Fiber-reinforced composites (FRCs) show great promise as long-term restorative
materials in dentistry and medicine. Recent evidence indicates that these materials degrade in
vivo, but the mechanisms are unclear. The objective of this study was to investigate mechanisms
of deterioration of glass fiber–polymer matrix bond strengths in dental fiber-reinforced
composites during hydrothermal and mechanical aging. Conventional three-point bending
tests on dental FRCs were used to assess flexural strengths and moduli. Micro push-out tests
were used to measure glass fiber–polymer matrix bond strengths, and nanoindentation tests
were used to determine the modulus of elasticity of fiber and polymer matrix phases separately.

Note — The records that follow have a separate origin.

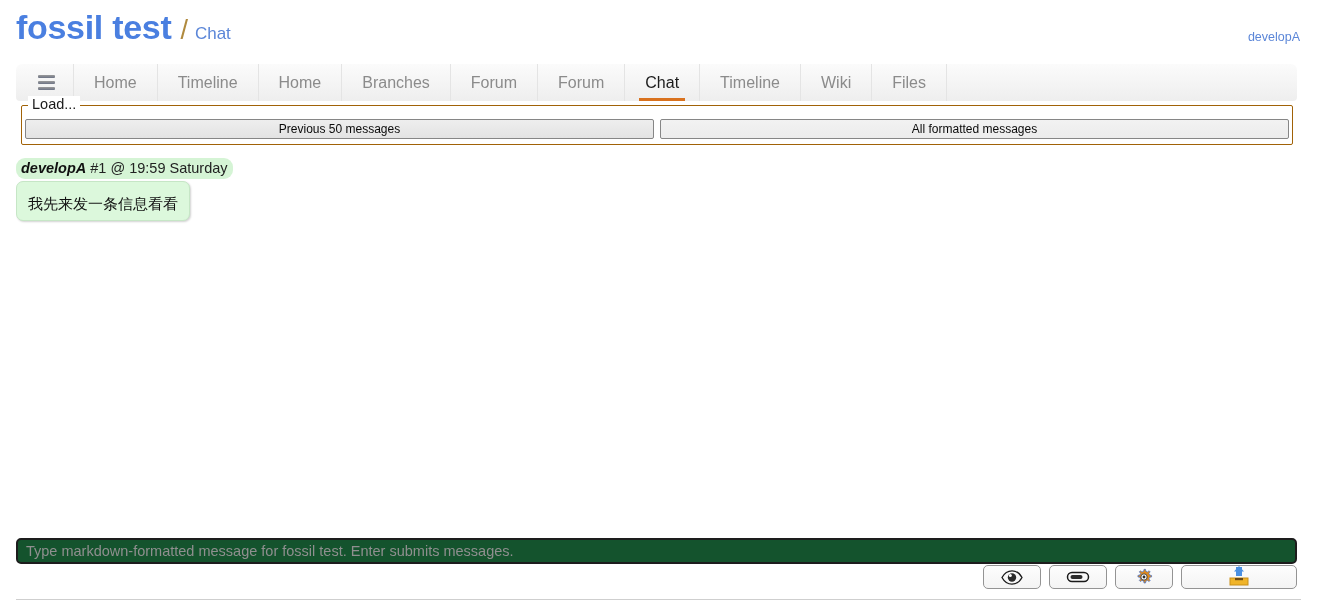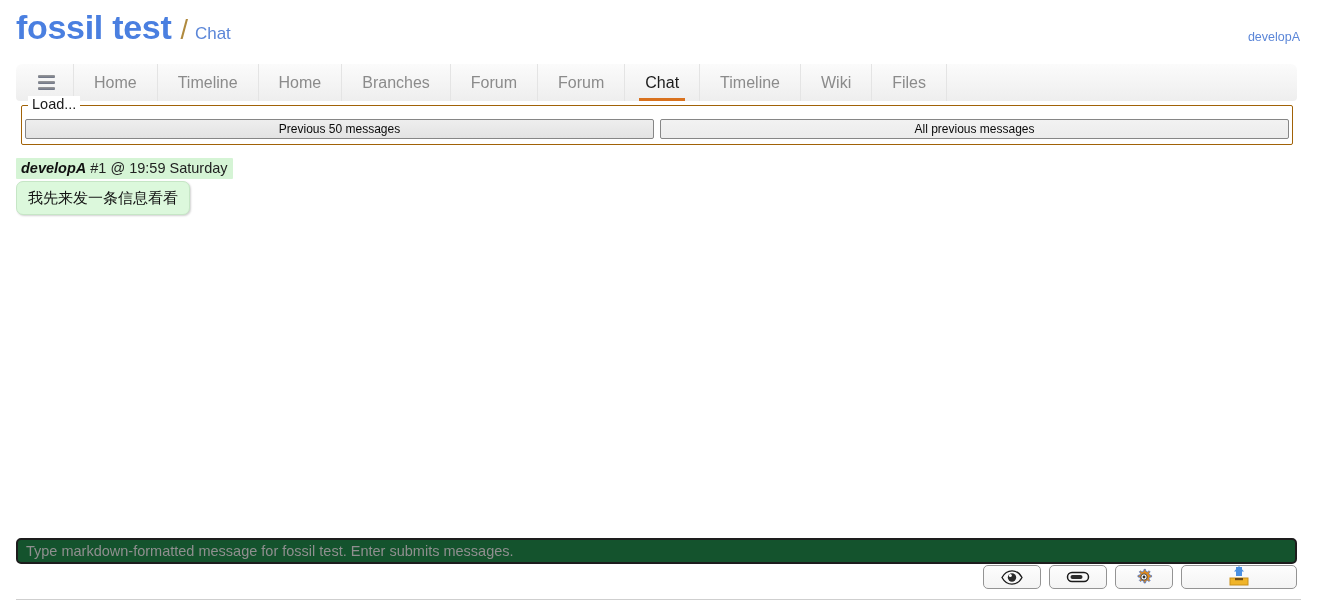--- a/index.html
+++ b/index.html
@@ -308,7 +308,7 @@
     <span class="load-legend">Load...</span>
     <div class="load-buttons">
       <button class="load-btn">Previous 50 messages</button>
-      <button class="load-btn light">All previous messages</button>
+      <button class="load-btn light">All formatted messages</button>
     </div>
   </div>
 

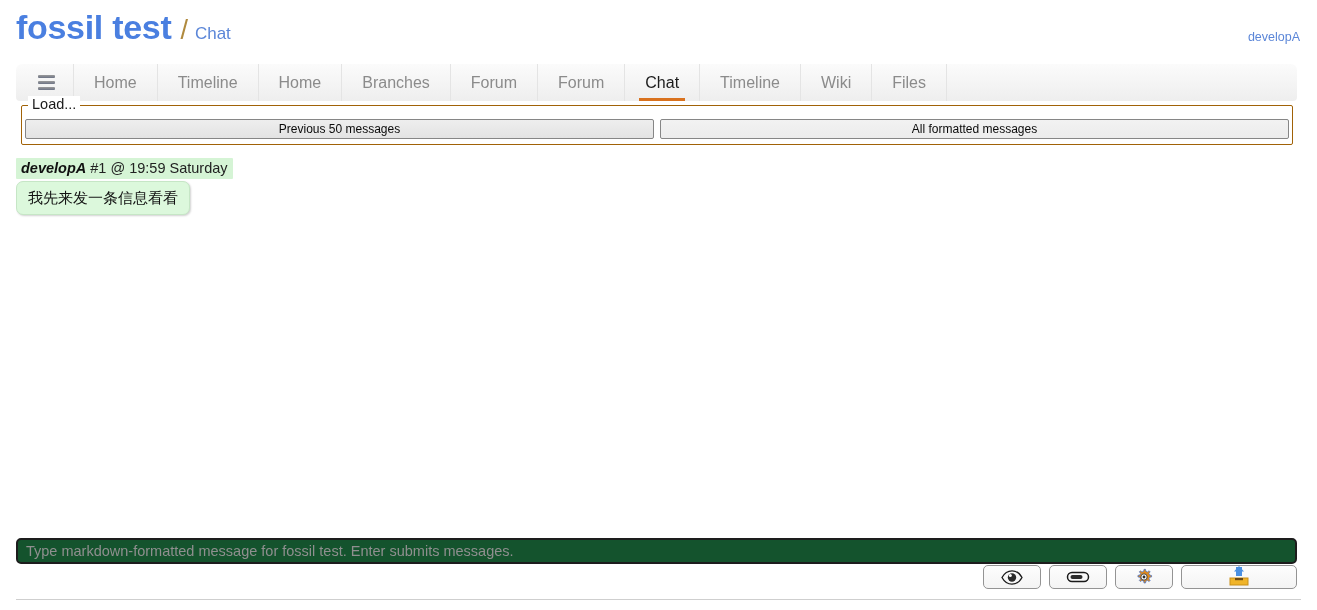--- a/index.html
+++ b/index.html
@@ -178,7 +178,7 @@
     padding: 2px 5px 3px 5px;
     font-size: 14.5px;
     color: #1b1b1b;
-    border-radius: 1px;
+    border-radius: 9px;
   }
   .msg-user {
     font-weight: bold;

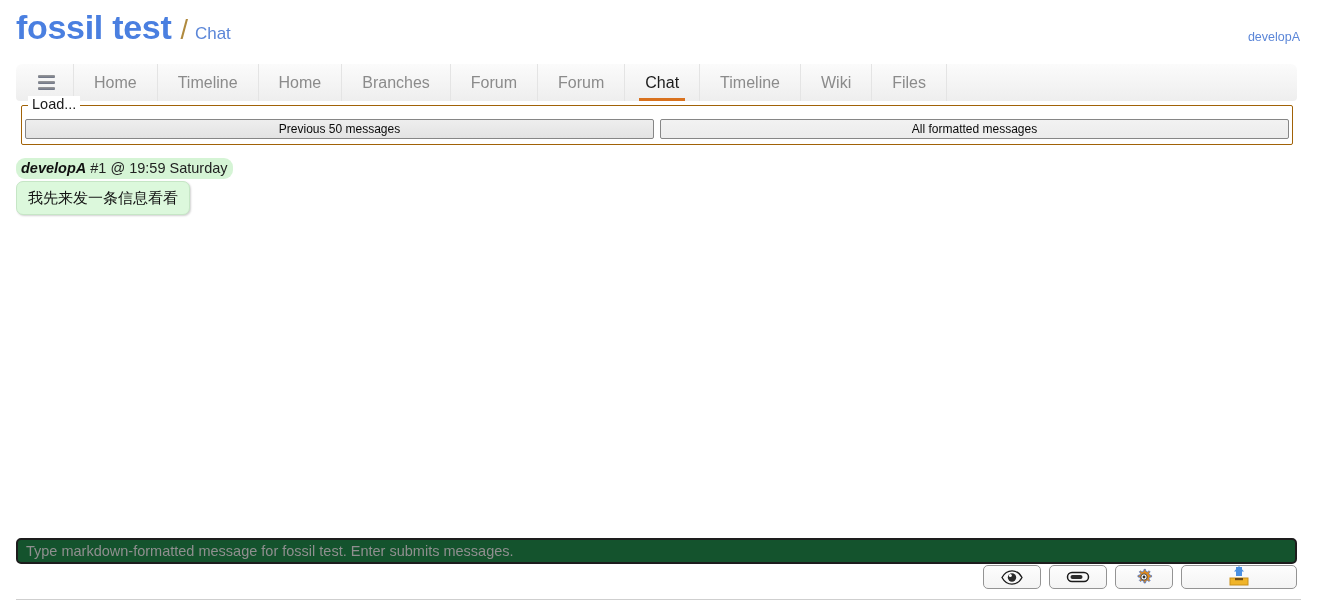--- a/index.html
+++ b/index.html
@@ -192,7 +192,7 @@
     background: #dcf8dc;
     border: 1px solid #c6e6c6;
     border-radius: 7px;
-    padding: 7px 11px 6px 11px;
+    padding: 13px 11px 6px 11px;
     font-size: 15px;
     color: #121212;
     box-shadow: 1px 1px 2px rgba(0,0,0,0.18);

Bar-shaped specimens of FRCs (EverStick, StickTech, and Vectris Pontic, Ivoclar-
Vivadent) were either stored at room temperature, in water (37 and 100°C) or subjected to
ageing (106 cycles, load: 49 N), then tested by three-point bending. Thin slices were prepared
for micro push-out and nanoindentation tests. The ultimate flexural strengths of both FRCs
were significantly reduced after aging (p < 0.05). Both water storage and mechanical loading
reduced the interfacial bond strengths of glass fibers to polymer matrices. Nanoindentation
tests revealed a slight reduction in the elastic modulus of the EverStick and Vectris Pontic
polymer matrix after water storage. Mechanical properties of FRC materials degrade primarily
by a loss of interfacial bond strength between the glass and resin phases. This
degradation is detectable by micro push-out and nanoindentation methods.